The guardian of a minor or a disabled person must use the minor's or the disabled person's property to meet his/her current needs for support. Therefore, the funds are accessible and countable resource.
A temporary guardian, however, has only the responsibilities and powers ordered by the court to prevent immediate and substantial injury or loss to person or property of an incapacitated person or minor. Where there is a temporary guardian, review the court order to determine whether the temporary guardian is authorized to expend the funds in the account for support and maintenance of the minor or incapacitated person.
Effective July 1, 2001, if a disabled person's estate does not exceed $10,000 ($3,500 was previous amount), the court may create a blocked account (and may also place limitations on real property) without appointing a guardian. In these cases, the court order establishing the account must be reviewed to see whether the court has directed that the funds be expended for the individual's support and maintenance. If so, the funds are considered accessible to the disabled person and counted as a resource.

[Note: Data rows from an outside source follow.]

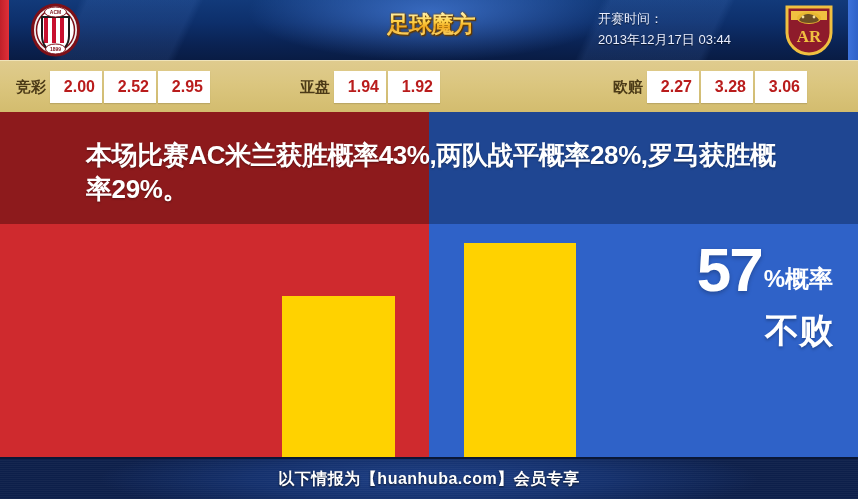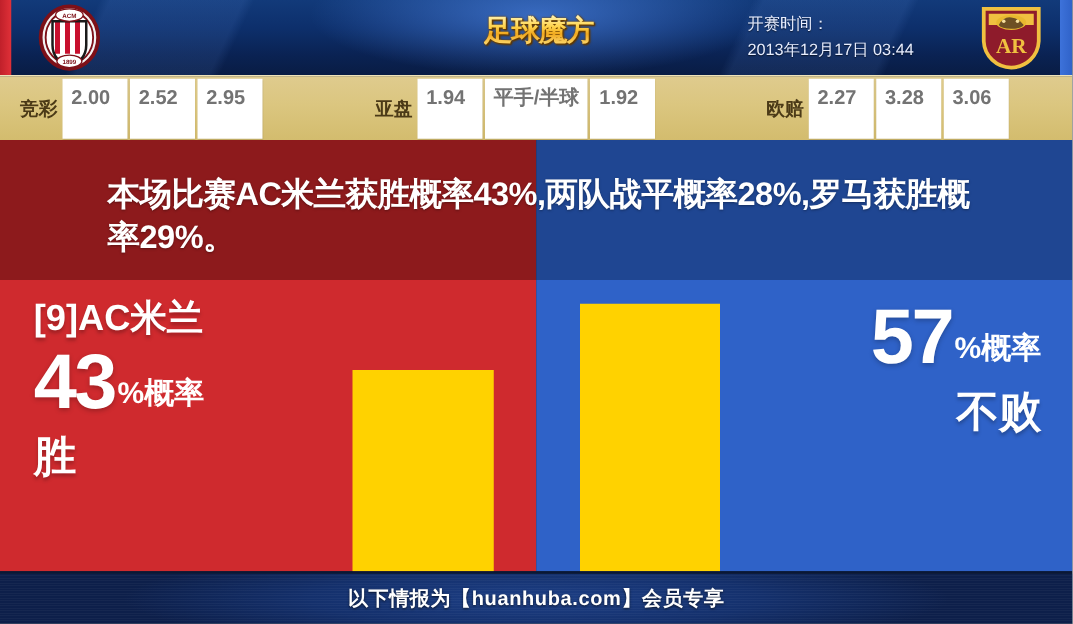--- a/index.html
+++ b/index.html
@@ -78,22 +78,22 @@
   }
   .odds-group{position:absolute;top:0;height:52px;display:flex;align-items:center;gap:2px;}
   .og-ja{left:16px;}
   .og-asian{left:300px;}
   .og-euro{left:613px;}
   .odds-title{
     font-size:15px;font-weight:bold;color:#4b3a17;white-space:nowrap;
     margin-right:2px;
   }
   .odds-cell{
-    background:#fff;color:#737373;font-weight:bold;font-size:16px;
-    min-width:52px;height:48px;line-height:32px;text-align:left;
+    background:#fff;color:#b91c1c;font-weight:bold;font-size:16px;
+    min-width:52px;height:32px;line-height:32px;text-align:right;
     padding:0 7px;box-sizing:border-box;
     box-shadow:0 1px 1px rgba(0,0,0,.12);
   }
   .odds-cell.wide{min-width:78px;}
 
   
   .summary{
     position:absolute;left:0;top:112px;width:858px;height:112px;
   }
   .summary-left{position:absolute;left:0;top:0;width:429px;height:112px;background:#8d1a1c;}
@@ -207,21 +207,20 @@
     <div class="odds-group og-ja">
       <span class="odds-title">竞彩</span>
       <span class="odds-cell">2.00</span>
       <span class="odds-cell">2.52</span>
       <span class="odds-cell">2.95</span>
     </div>
 
     <div class="odds-group og-asian">
       <span class="odds-title">亚盘</span>
       <span class="odds-cell">1.94</span>
-      <span class="odds-cell wide">平手/半球</span>
       <span class="odds-cell">1.92</span>
     </div>
 
     <div class="odds-group og-euro">
       <span class="odds-title">欧赔</span>
       <span class="odds-cell">2.27</span>
       <span class="odds-cell">3.28</span>
       <span class="odds-cell">3.06</span>
     </div>
   </div>
@@ -232,27 +231,20 @@
     <div class="summary-text">本场比赛AC米兰获胜概率43%,两队战平概率28%,罗马获胜概率29%。</div>
   </div>
 
   <div class="main">
     <div class="panel-left"></div>
     <div class="panel-right"></div>
 
     <div class="bar bar-home" style="height: 161px; top: 72px; background: rgb(255, 210, 0);"></div>
     <div class="bar bar-away" style="height: 214px; top: 19px; background: rgb(255, 210, 0);"></div>
 
-    <div class="team-block tb-home">
-      <div class="team-name">[9]AC米兰</div>
-      <div class="prob-row">
-        <span class="prob-num">43</span><span class="prob-unit">%概率</span>
-      </div>
-      <div class="outcome">胜</div>
-    </div>
 
     <div class="team-block tb-away">
       <div class="prob-row">
         <span class="prob-num">57</span><span class="prob-unit">%概率</span>
       </div>
       <div class="outcome">不败</div>
     </div>
   </div>
 
   <div class="footer">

The guardian and/or conservator of a minor are required to apply monies received on behalf of the minor to meet current needs for support and education. Therefore, the funds are considered accessible and a countable resource.
For a legally incapacitated individual, the guardian is required to apply monies received on the ward's behalf for his support, care, and education. Prior approval of the court is not necessary if a conservator has been appointed. If a conservator has not been appointed, the guardian need only obtain prior court approval to reimburse himself/herself or a family member for room and board he/she has provided. In either case, since the funds are required to be used for support and care, they are accessible and a countable resource.
A partial guardian may be appointed for an institutionalized developmentally disabled individual. A limited guardian may be appointed for a non-institutionalized individual. In either case, the order establishing the partial or limited guardianship must be reviewed to determine whether the court has imposed any restrictions on the guardian's or ward's access to funds in a "blocked" account. Restrictions limiting the use for other than support and maintenance would result in the funds being an excluded resource.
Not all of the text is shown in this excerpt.